- _Requirement_
The task calls for every line of the data to be retyped exactly.

[Available records — start]

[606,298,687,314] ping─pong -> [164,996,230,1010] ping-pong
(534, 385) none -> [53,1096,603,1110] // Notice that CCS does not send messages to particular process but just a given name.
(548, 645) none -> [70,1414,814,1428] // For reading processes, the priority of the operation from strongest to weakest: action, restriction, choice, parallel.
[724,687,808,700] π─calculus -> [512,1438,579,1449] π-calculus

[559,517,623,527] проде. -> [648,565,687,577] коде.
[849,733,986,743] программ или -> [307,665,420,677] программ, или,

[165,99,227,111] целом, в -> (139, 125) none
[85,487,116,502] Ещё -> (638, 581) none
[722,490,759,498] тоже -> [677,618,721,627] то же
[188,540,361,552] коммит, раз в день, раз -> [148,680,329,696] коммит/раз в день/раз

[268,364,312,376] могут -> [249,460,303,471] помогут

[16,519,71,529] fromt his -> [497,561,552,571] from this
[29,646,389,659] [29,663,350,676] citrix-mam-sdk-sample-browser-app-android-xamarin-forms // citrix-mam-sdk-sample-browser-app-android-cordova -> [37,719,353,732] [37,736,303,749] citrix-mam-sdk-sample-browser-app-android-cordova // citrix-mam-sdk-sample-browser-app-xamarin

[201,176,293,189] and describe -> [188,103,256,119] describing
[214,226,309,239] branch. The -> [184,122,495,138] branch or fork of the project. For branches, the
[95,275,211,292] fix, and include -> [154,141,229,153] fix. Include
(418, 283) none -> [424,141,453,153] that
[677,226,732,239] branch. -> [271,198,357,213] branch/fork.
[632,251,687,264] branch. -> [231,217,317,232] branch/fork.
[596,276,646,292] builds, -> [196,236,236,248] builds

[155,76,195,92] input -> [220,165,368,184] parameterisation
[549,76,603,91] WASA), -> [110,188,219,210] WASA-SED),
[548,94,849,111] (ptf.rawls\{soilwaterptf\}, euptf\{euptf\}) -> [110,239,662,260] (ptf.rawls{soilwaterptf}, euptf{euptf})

[Available records — finish]

- _Result of the task_
[606,298,687,314] ping─pong -> [164,996,230,1010] ping-pong
(534, 385) none -> [53,1096,603,1110] // Notice that CCS does not send messages to particular process but just a given name.
(548, 645) none -> [70,1414,814,1428] // For reading processes, the priority of the operation from strongest to weakest: action, restriction, choice, parallel.
[724,687,808,700] π─calculus -> [512,1438,579,1449] π-calculus

[559,517,623,527] проде. -> [648,565,687,577] коде.
[849,733,986,743] программ или -> [307,665,420,677] программ, или,

[165,99,227,111] целом, в -> (139, 125) none
[85,487,116,502] Ещё -> (638, 581) none
[722,490,759,498] тоже -> [677,618,721,627] то же
[188,540,361,552] коммит, раз в день, раз -> [148,680,329,696] коммит/раз в день/раз

[268,364,312,376] могут -> [249,460,303,471] помогут

[16,519,71,529] fromt his -> [497,561,552,571] from this
[29,646,389,659] [29,663,350,676] citrix-mam-sdk-sample-browser-app-android-xamarin-forms // citrix-mam-sdk-sample-browser-app-android-cordova -> [37,719,353,732] [37,736,303,749] citrix-mam-sdk-sample-browser-app-android-cordova // citrix-mam-sdk-sample-browser-app-xamarin

[201,176,293,189] and describe -> [188,103,256,119] describing
[214,226,309,239] branch. The -> [184,122,495,138] branch or fork of the project. For branches, the
[95,275,211,292] fix, and include -> [154,141,229,153] fix. Include
(418, 283) none -> [424,141,453,153] that
[677,226,732,239] branch. -> [271,198,357,213] branch/fork.
[632,251,687,264] branch. -> [231,217,317,232] branch/fork.
[596,276,646,292] builds, -> [196,236,236,248] builds

[155,76,195,92] input -> [220,165,368,184] parameterisation
[549,76,603,91] WASA), -> [110,188,219,210] WASA-SED),
[548,94,849,111] (ptf.rawls\{soilwaterptf\}, euptf\{euptf\}) -> [110,239,662,260] (ptf.rawls{soilwaterptf}, euptf{euptf})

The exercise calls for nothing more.